The artist’s method of combining different painting techniques shows how the medium itself acts as part of the becoming. From the fluidity of airbrush to the viscosity of oil paint, they create a multilayered assemblage, much like how different systems interact in machinic heterogenesis. Each medium represents a different kind of impact: airbrush for smooth, computer-sculpted surfaces; goopy oil paint for viscera; and matte Flashe paint for flat, graphic elements. These mediums do not function in isolation but react with each other on the canvas, turning virtual motifs into corporeal modes of connection.

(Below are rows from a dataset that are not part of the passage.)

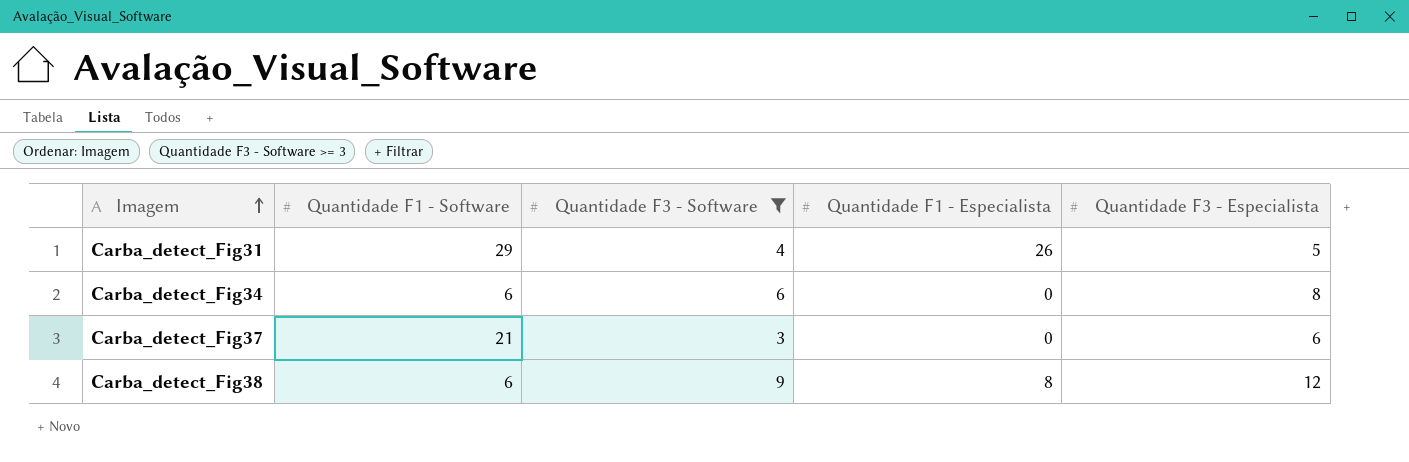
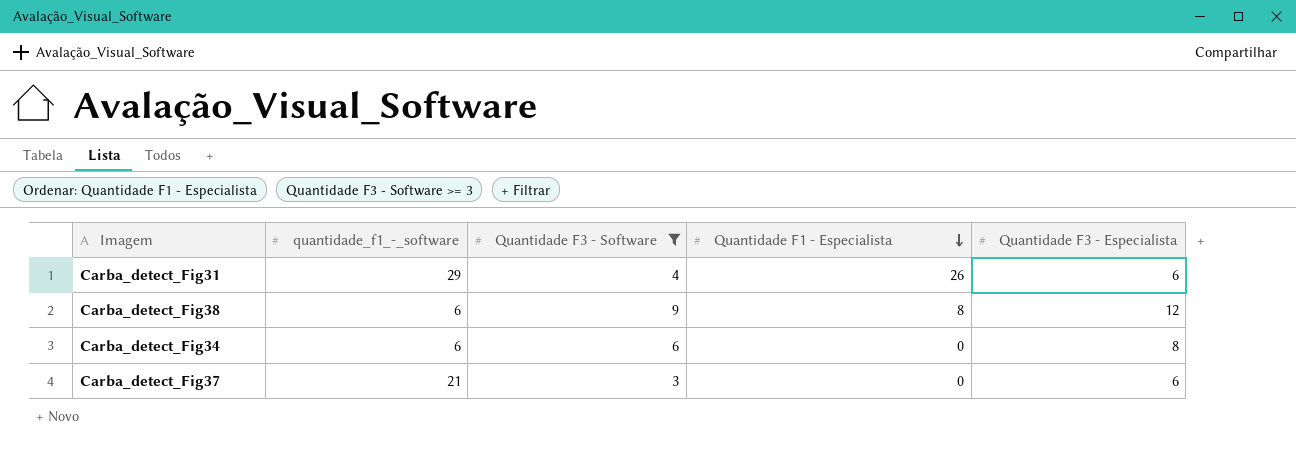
row order: Imagem ascending -> Quantidade F1 - Especialista descending
column name: Quantidade F1 - Software -> quantidade_f1_-_software
Carba_detect_Fig31 | Quantidade F3 - Especialista: 5 -> 6

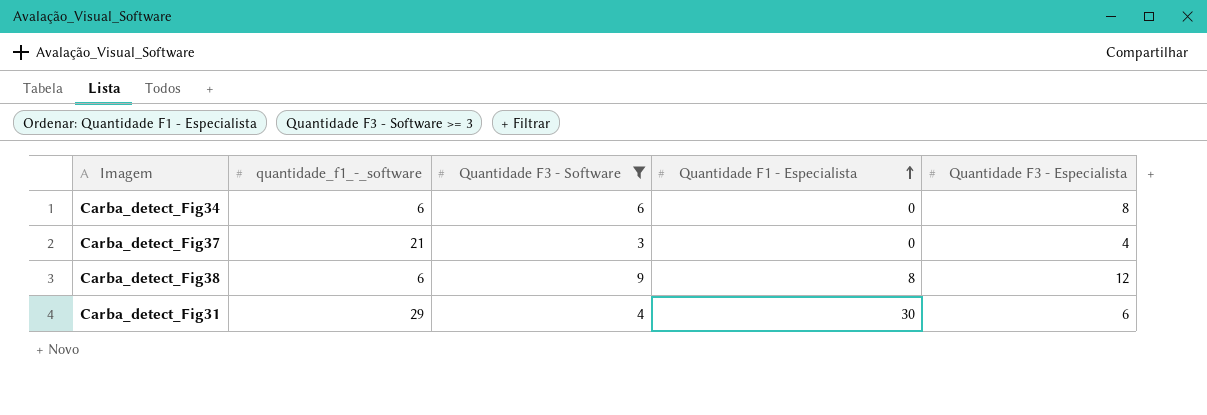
row order: Quantidade F1 - Especialista descending -> Quantidade F1 - Especialista ascending
Carba_detect_Fig37 | Quantidade F3 - Especialista: 6 -> 4
Carba_detect_Fig31 | Quantidade F1 - Especialista: 26 -> 30

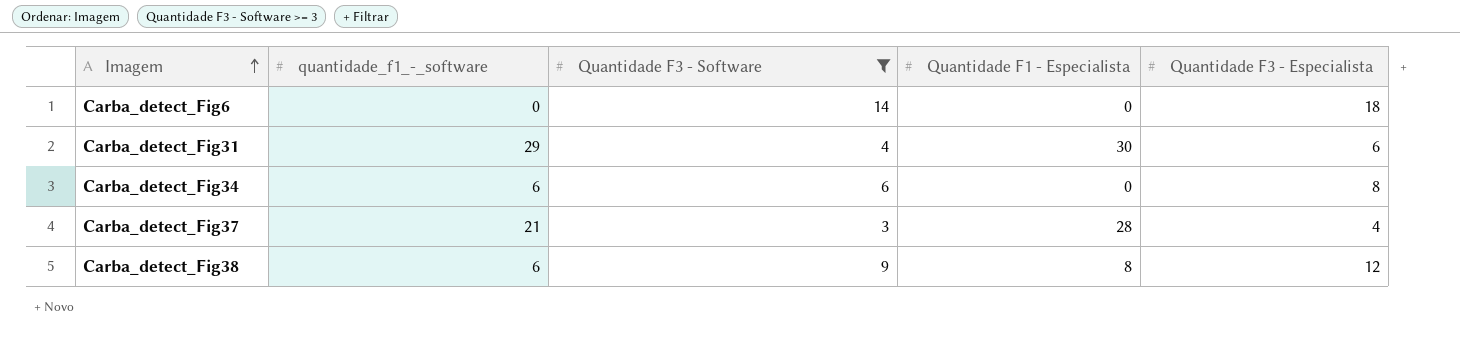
row order: Quantidade F1 - Especialista ascending -> Imagem ascending
row Carba_detect_Fig6: none -> 0 | 14 | 0 | 18
Carba_detect_Fig37 | Quantidade F1 - Especialista: 0 -> 28

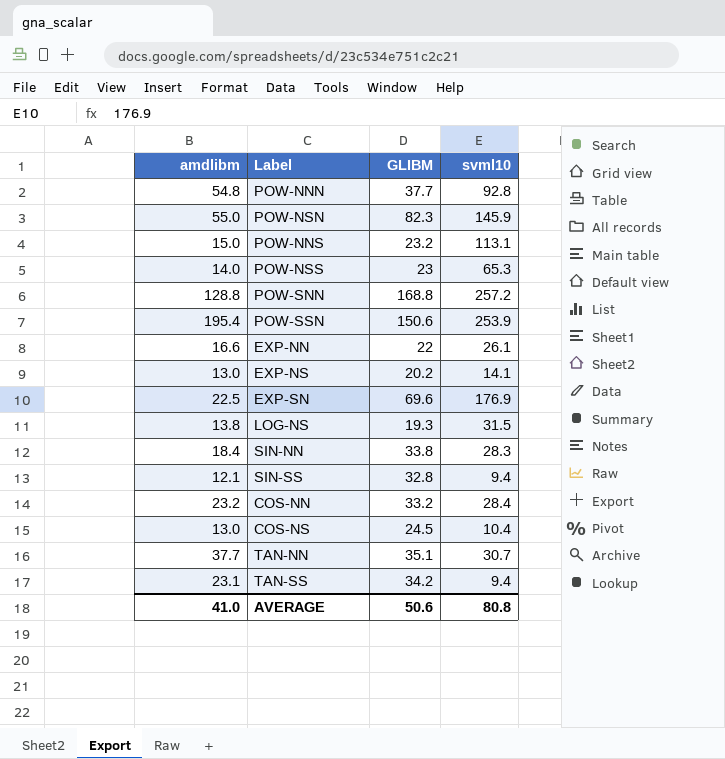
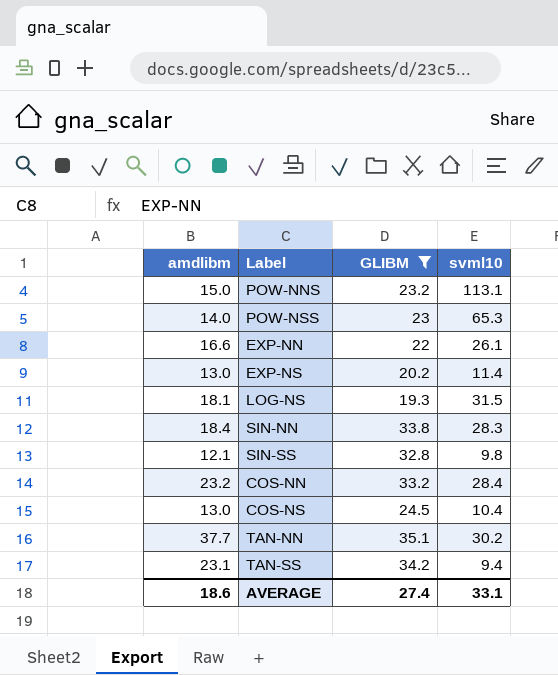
filter: none -> GLIBM <= 35.1
EXP-NS | svml10: 14.1 -> 11.4
LOG-NS | amdlibm: 13.8 -> 18.1
SIN-SS | svml10: 9.4 -> 9.8
TAN-NN | svml10: 30.7 -> 30.2
AVERAGE | amdlibm: 41.0 -> 18.6
AVERAGE | GLIBM: 50.6 -> 27.4
AVERAGE | svml10: 80.8 -> 33.1

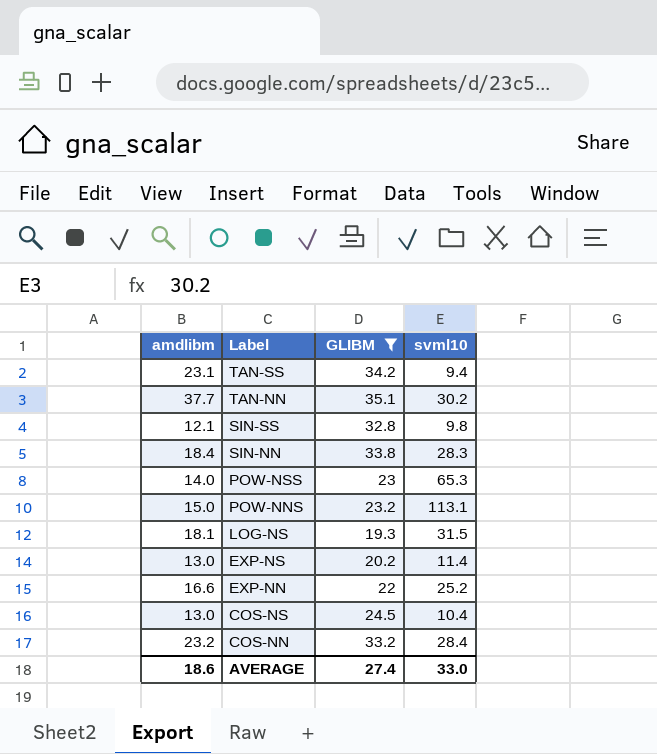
row order: none -> Label descending
EXP-NN | svml10: 26.1 -> 25.2
AVERAGE | svml10: 33.1 -> 33.0

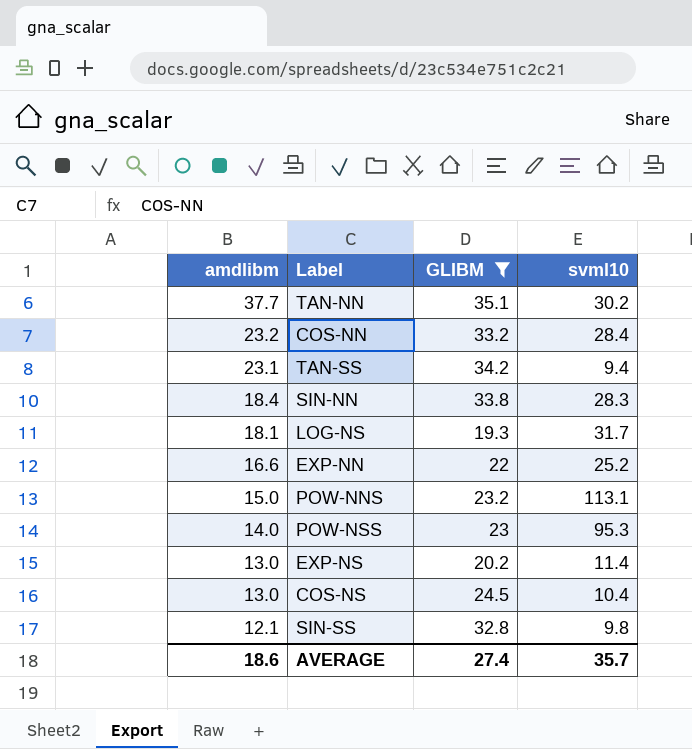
row order: Label descending -> amdlibm descending
LOG-NS | svml10: 31.5 -> 31.7
POW-NSS | svml10: 65.3 -> 95.3
AVERAGE | svml10: 33.0 -> 35.7

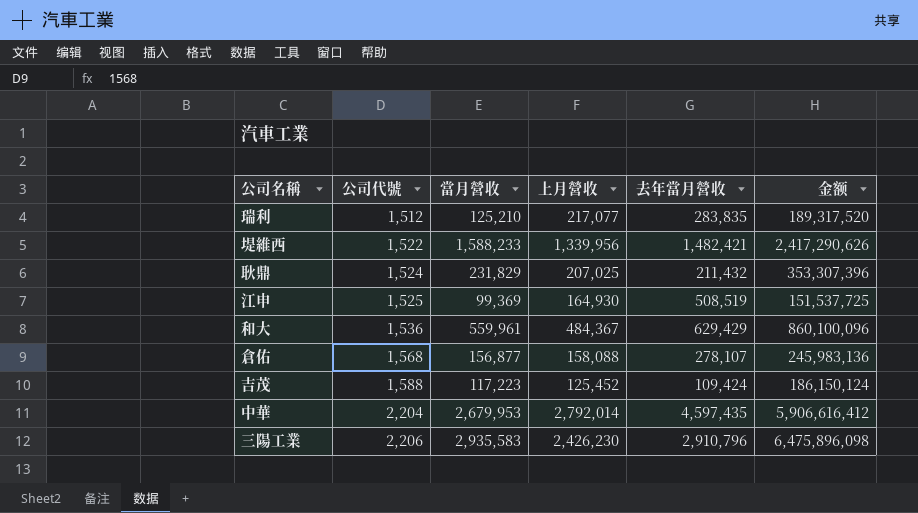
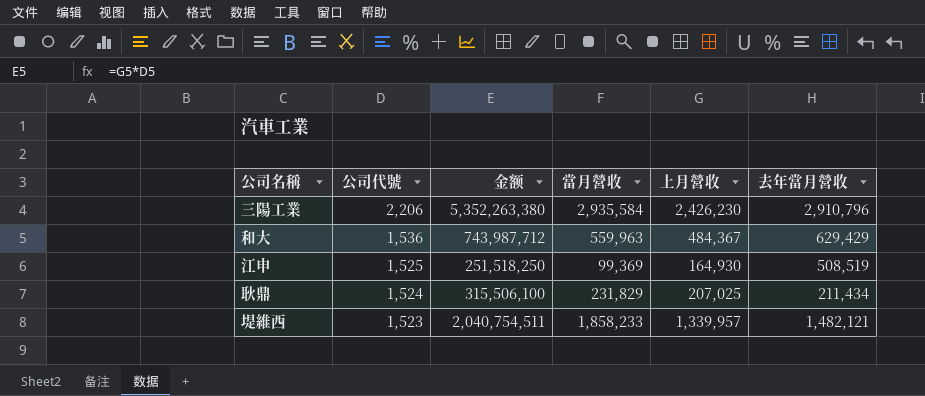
row order: 公司代號 ascending -> 公司代號 descending
column 金额 | formula: [公司代號] * [當月營收] -> [公司代號] * [上月營收]
column 金额 | position: 6 -> 3
row 瑞利: 1,512 | 125,210 | 217,077 | 283,835 | 189,317,520 -> none
row 倉佑: 1,568 | 156,877 | 158,088 | 278,107 | 245,983,136 -> none
row 吉茂: 1,588 | 117,223 | 125,452 | 109,424 | 186,150,124 -> none
row 中華: 2,204 | 2,679,953 | 2,792,014 | 4,597,435 | 5,906,616,412 -> none
三陽工業 | 當月營收: 2,935,583 -> 2,935,584
和大 | 當月營收: 559,961 -> 559,963
耿鼎 | 去年當月營收: 211,432 -> 211,434
堤維西 | 公司代號: 1,522 -> 1,523
堤維西 | 當月營收: 1,588,233 -> 1,858,233
堤維西 | 上月營收: 1,339,956 -> 1,339,957
堤維西 | 去年當月營收: 1,482,421 -> 1,482,121

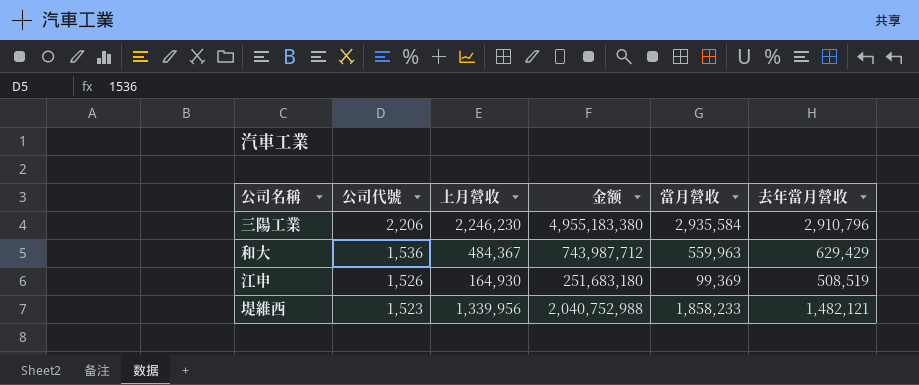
column 上月營收 | position: 5 -> 3
row 耿鼎: 1,524 | 315,506,100 | 231,829 | 207,025 | 211,434 -> none
三陽工業 | 上月營收: 2,426,230 -> 2,246,230
三陽工業 | 金额: 5,352,263,380 -> 4,955,183,380
江申 | 公司代號: 1,525 -> 1,526
江申 | 金额: 251,518,250 -> 251,683,180
堤維西 | 上月營收: 1,339,957 -> 1,339,956
堤維西 | 金额: 2,040,754,511 -> 2,040,752,988

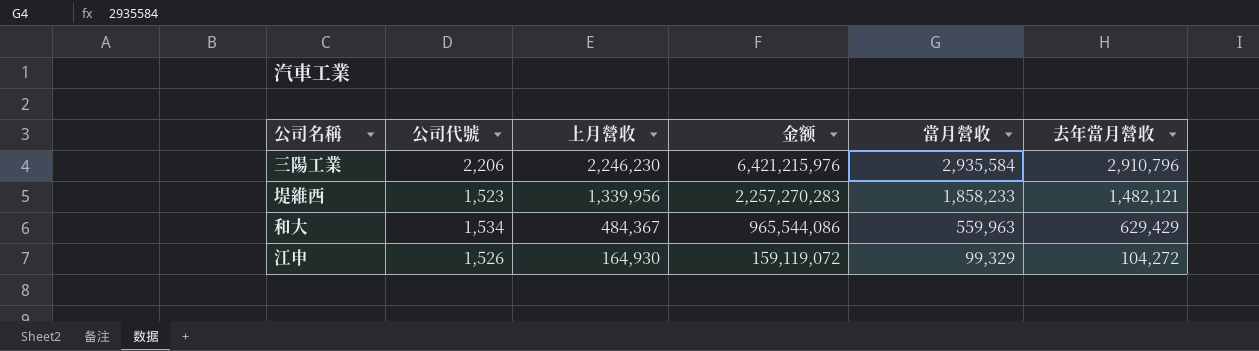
row order: 公司代號 descending -> 上月營收 descending
column 金额 | formula: [公司代號] * [上月營收] -> [公司代號] * [去年當月營收]
和大 | 公司代號: 1,536 -> 1,534
江申 | 當月營收: 99,369 -> 99,329
江申 | 去年當月營收: 508,519 -> 104,272

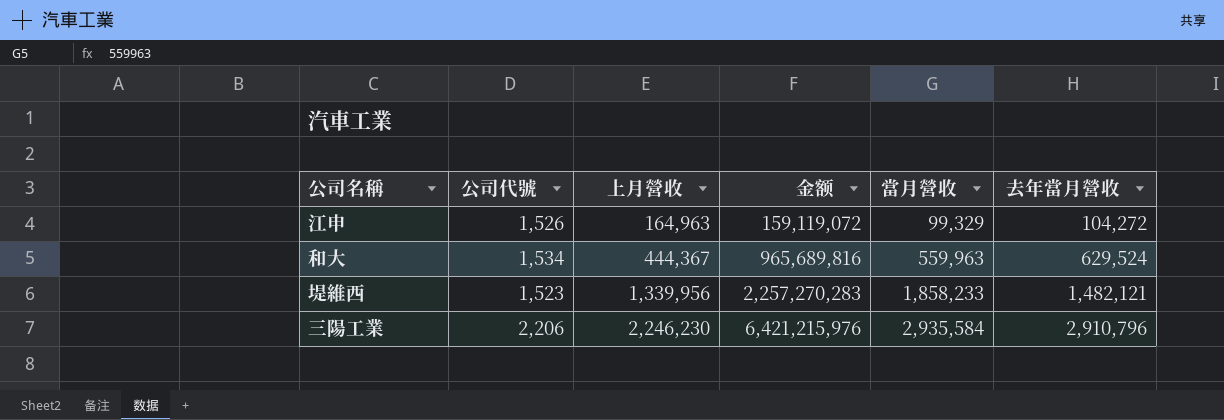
row order: 上月營收 descending -> 上月營收 ascending
江申 | 上月營收: 164,930 -> 164,963
和大 | 上月營收: 484,367 -> 444,367
和大 | 金额: 965,544,086 -> 965,689,816
和大 | 去年當月營收: 629,429 -> 629,524

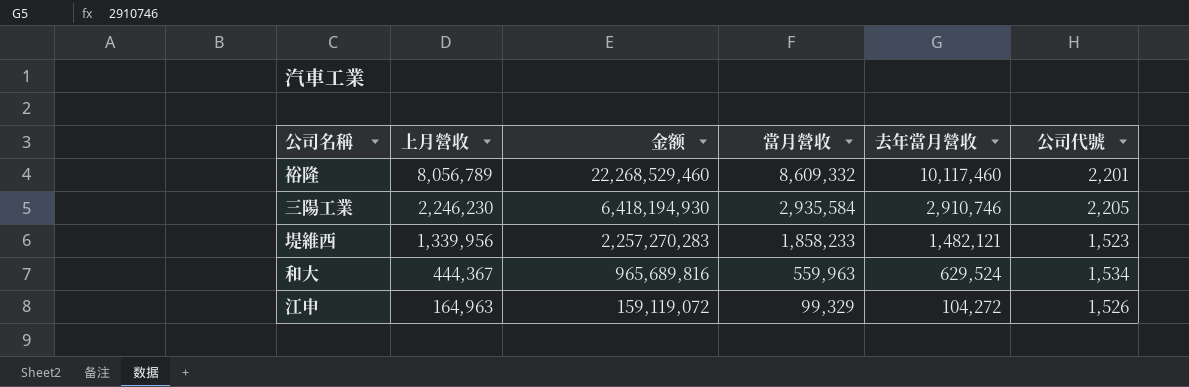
row order: 上月營收 ascending -> 上月營收 descending
column 公司代號 | position: 2 -> 6
row 裕隆: none -> 8,056,789 | 22,268,529,460 | 8,609,332 | 10,117,460 | 2,201
三陽工業 | 金额: 6,421,215,976 -> 6,418,194,930
三陽工業 | 去年當月營收: 2,910,796 -> 2,910,746
三陽工業 | 公司代號: 2,206 -> 2,205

Homstad’s paintings show us that it’s not the depiction of a robot or the use of advanced software that makes one posthuman, but the process behind it—the shift from an individualistic mind to the broader human-machinic continuum, imbued with feelings and care. And there is always beauty in the messiness of existence, in the endless lonely night.
Text by Chiarina Chen
Jordan Homstad (b. 2000) is a painter working at the intersection of collage, virtual space, sexuality, and human connection. Currently based in New York City, their work has been shown at Anna Maria and Stephen Kellen Gallery, New York City; A Space Gallery, Brooklyn; A.I.R. Gallery, Brooklyn; The Hole, New York City; Collaborations (with scroll.nyc), Copenhagen; the 25E Gallery, New York City; the Midwest Art Fair (with Nightclub), Chicago; the Katherine E. Nash Gallery, Minneapolis; Nightclub, Minneapolis; and Waiting Room, Minneapolis. Homstad published the essay "Writing the Unfamiliar Landscape: Analyzing the Calligraphy of C. C. Wang and Its Connections to New York City Graffiti" in the book "C. C. Wang: Lines of Abstraction" (eds. Wen-shing Chou and Daniel M. Greenberg, 2023), as well as their first artist book, "A Glossary of Hyperhumanity" (2023). Homstad holds an MFA in Fine Arts from Parsons School of Design and a BFA in Studio Art and Art History from the University of Minnesota Twin Cities.